Chap
ter
20
I
t was as black as the bowels of Hades in the carriage, but Maggie didn’t need a light to see the look on his lordship’s face. Features cast in stone. Hazel eyes smoldering with anger. She’d thought he was going to suffer an apoplectic fit when Isabel’s father had invited her to spend the night. And told Connor to find lodgings elsewhere.
She leaned forward. She would probably be wise, under the circumstances, to keep her thoughts to herself. But she had to break the tension building between them.
“Try and look at the bright side, my lord.”
“The bright side.” His voice could have cut through granite. “By the ‘bright side’ I assume you mean that traveling through a thunderstorm in a leaky coach being driven by a half-drunken man, in the wee small hours over an unmarked road, that cramped between a poodle, a butler, and a hysterical woman prone to hallucinations, is preferable to the privacy and comfort of the room we just left?”
Maggie shook her head in admiration. “You do have a way with words. What I meant, though, is that we’ll be at your sister’s cottage that much sooner. Think of the time we’re saving.”

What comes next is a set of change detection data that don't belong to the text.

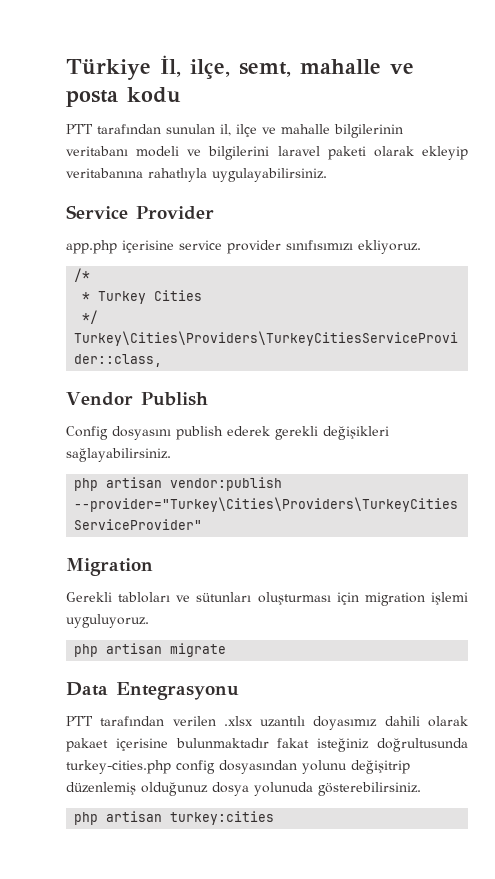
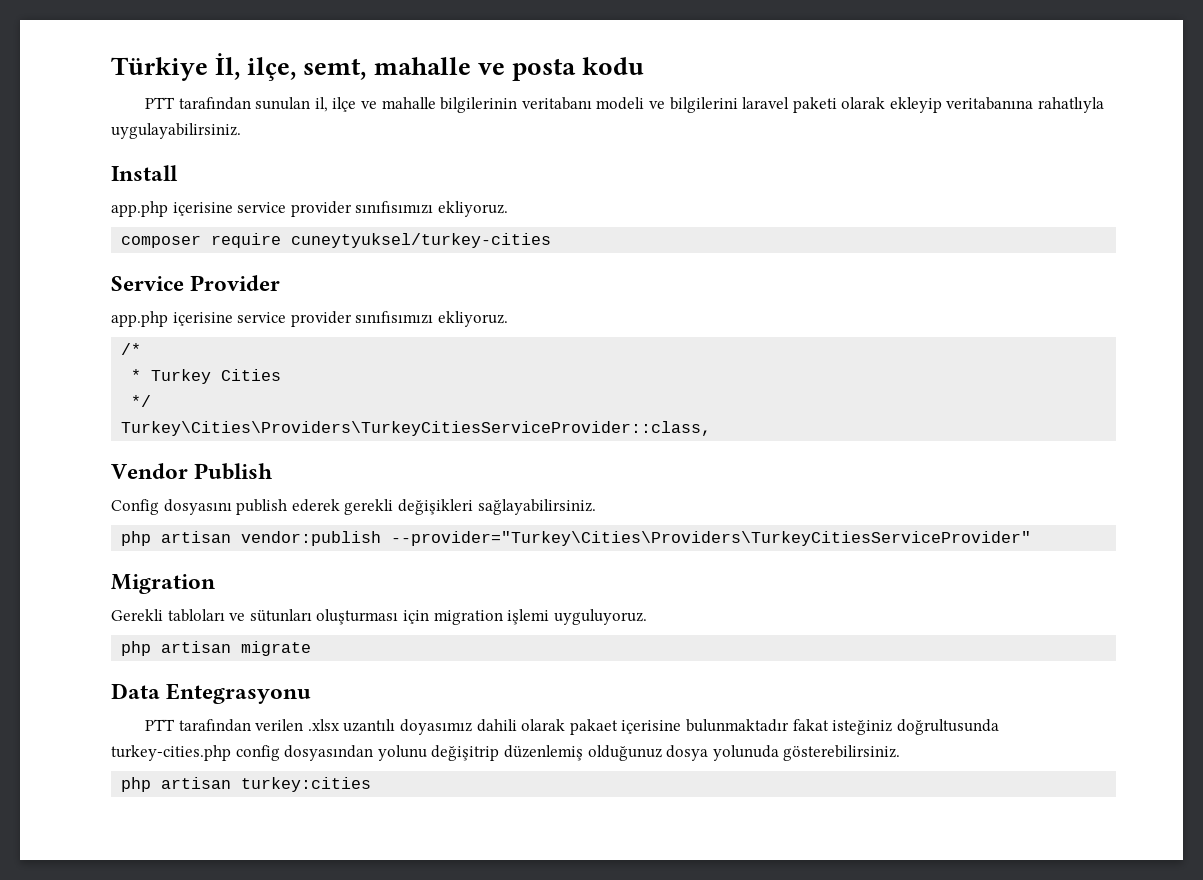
(327, 175) none -> [111,165,178,181] [111,201,508,217] [121,233,552,248] // Install // app.php içerisine service provider sınıfısımızı ekliyoruz. // composer require cuneytyuksel/turkey-cities

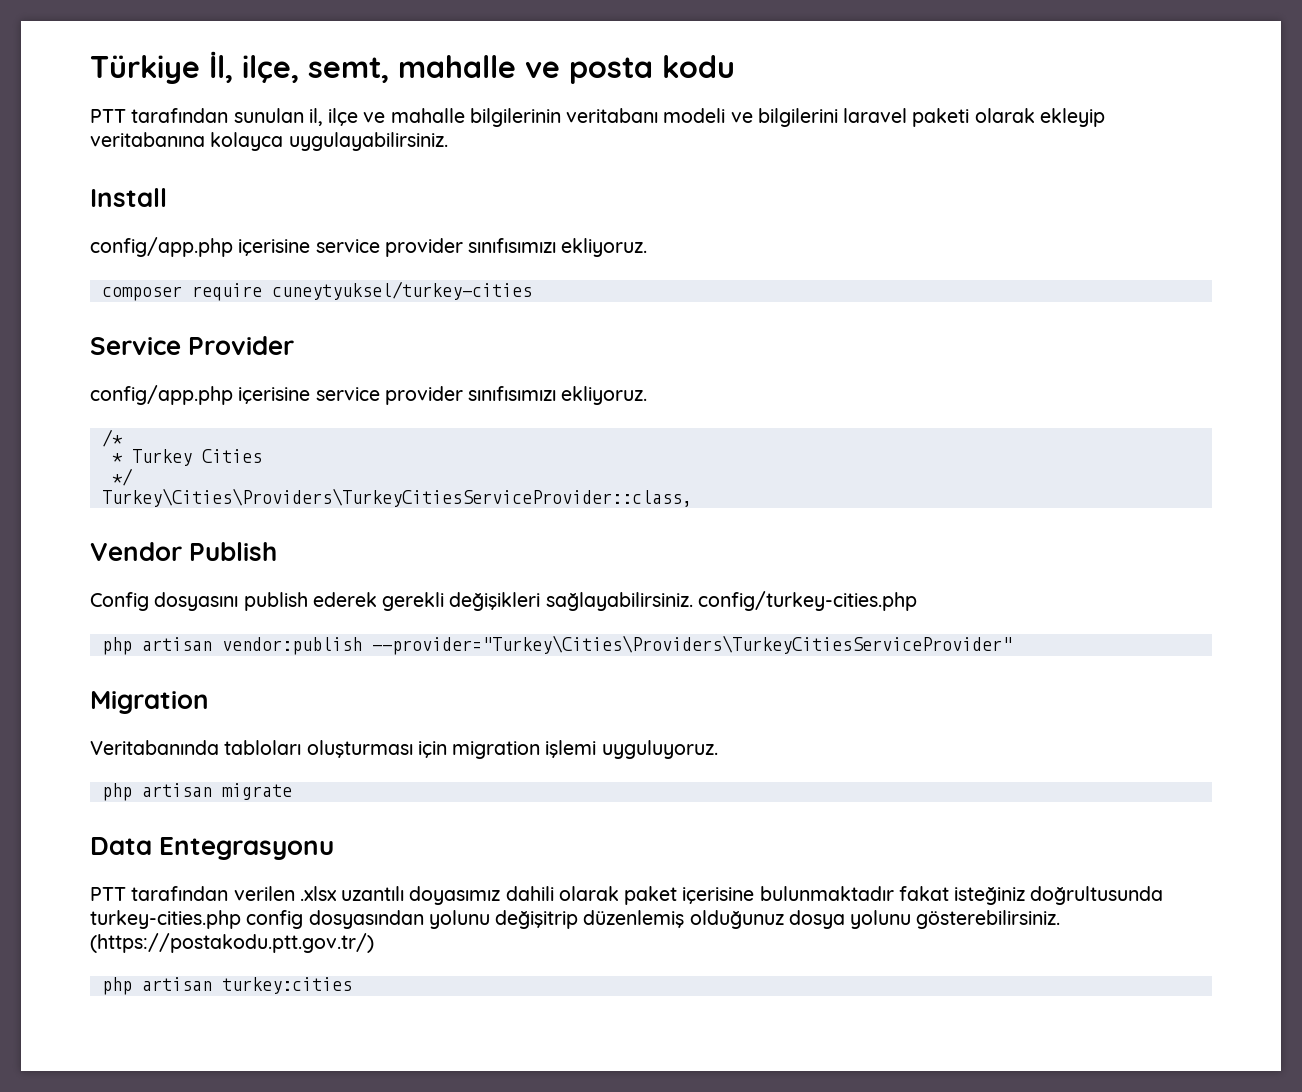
[1038,97,1105,113] rahatlıyla -> [210,132,284,151] kolayca
[111,201,168,217] app.php -> [90,237,233,257] config/app.php
[111,311,168,327] app.php -> [90,385,233,405] config/app.php
(596, 507) none -> [697,591,917,611] config/turkey-cities.php
[111,609,312,622] Gerekli tabloları ve sütunları -> [90,740,302,755] Veritabanında tabloları
[569,719,618,735] pakaet -> [624,886,678,905] paket
[712,745,779,761] yolunuda -> [850,910,912,929] yolunu
(901, 753) none -> [90,933,374,953] (https://postakodu.ptt.gov.tr/)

He grunted, turning his face to the window, clearly not in a mood to be reasoned with. Maggie settled back against the squabs, sighing as Claude covered her legs with a tartan blanket.
“More cheese and biscuits, my lady?” he asked solicitously.
“Yes, please, Claude. I’m famished. What a night.”
“Another meat pie and glass of wine? Isabel’s father insisted you should eat before setting out. He was most concerned about your health.”
Maggie darted Connor a glance. “If his lordship doesn’t want it.”
Connor refused to acknowledge her. He had closed his eyes, folded his arms over his chest, and settled into a forbidding silence.
“Don't bother him again, Claude,” Maggie said in a loud whisper. “His lordship is having his little pout. Can you imagine? A man his age.”
Connor opened his eyes. “I am not pouting. I am exasperated.” He nudged Daphne away with his shoulder. “Stop licking my damn face.”
Maggie gasped. “Now you’re swearing at my dog. You
are
heartless. Why, you’ve hurt her feelings. Look at her. She has big fat tears in her eyes. Just look at her.”
“For the love of God.” Connor turned his head to examine the poodle, feeling like a proper idiot. “She does not.”
Claude leaned down. “I know it is not my place to say so, sir, but I have looked at that dog’s face every day for a decade, and those are genuine tears.”
“Apologize to her, my lord,” Maggie said.
“Apologize to a poodle? I will not.”
“Please, sir,” Claude said, sotto voce. “If not for the heartbroken little animal, but for the sake of peace in the carriage.”
“Heartbroken?” Connor said. “Her damn tail is wagging like a windmill.”
“He swore again!” Maggie scooped the creature protectively into her arms. “Did his lordship scare you with his nasty-wasty voice?” She nuzzled Daphne’s wet black nose. “Shall we have Claude give the bad, bad man a big, big spanking with a spoon?”
Connor covered his eyes. “Dear God.”
“Don’t let pride stop you from doing the right thing,” Maggie urged him. “Apologize, and we’ll forget the entire ugly incident ever happened. Daphne is willing to make friends.”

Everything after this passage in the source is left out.